- **Work item**
Looking at the listing below, how many lines include "none"? Answer with the number only.

Data extracts section start

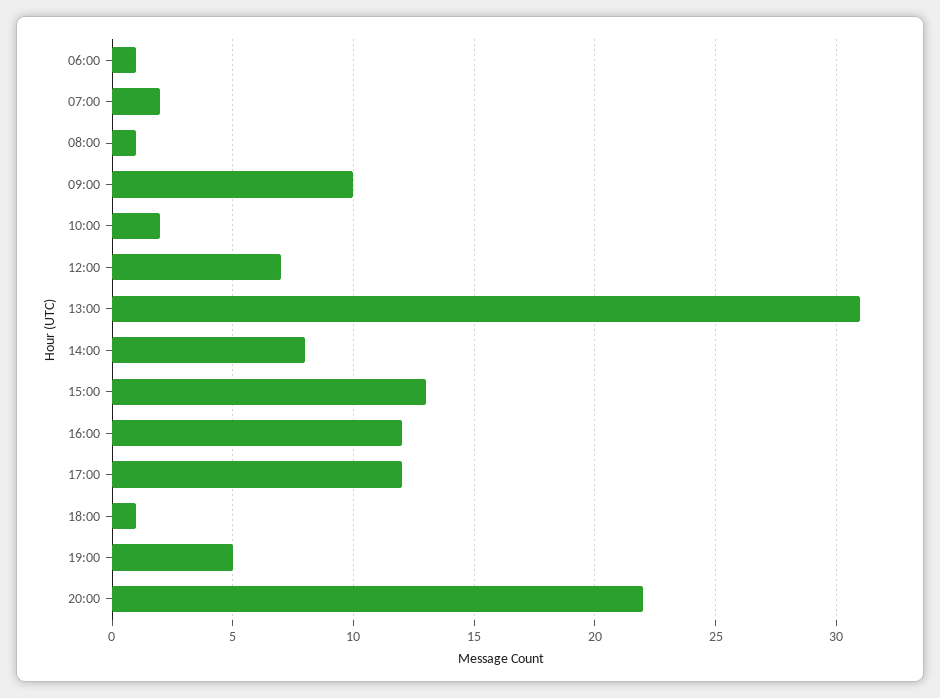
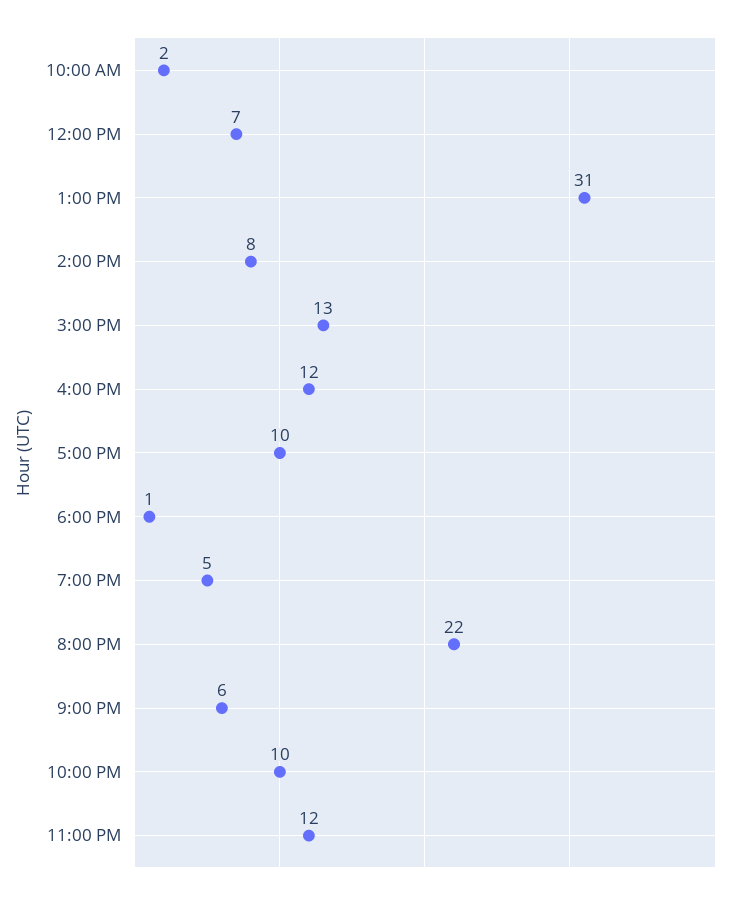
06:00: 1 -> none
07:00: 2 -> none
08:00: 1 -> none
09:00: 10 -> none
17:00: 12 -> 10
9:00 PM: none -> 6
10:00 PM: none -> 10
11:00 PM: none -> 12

Data extracts section end
Data extracts section start

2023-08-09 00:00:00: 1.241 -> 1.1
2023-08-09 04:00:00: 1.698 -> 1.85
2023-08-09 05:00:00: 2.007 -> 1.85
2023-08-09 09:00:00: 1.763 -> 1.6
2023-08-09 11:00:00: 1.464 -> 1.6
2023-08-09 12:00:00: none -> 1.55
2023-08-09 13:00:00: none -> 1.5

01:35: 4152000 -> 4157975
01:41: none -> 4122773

Data extracts section end

- **Written reply**
10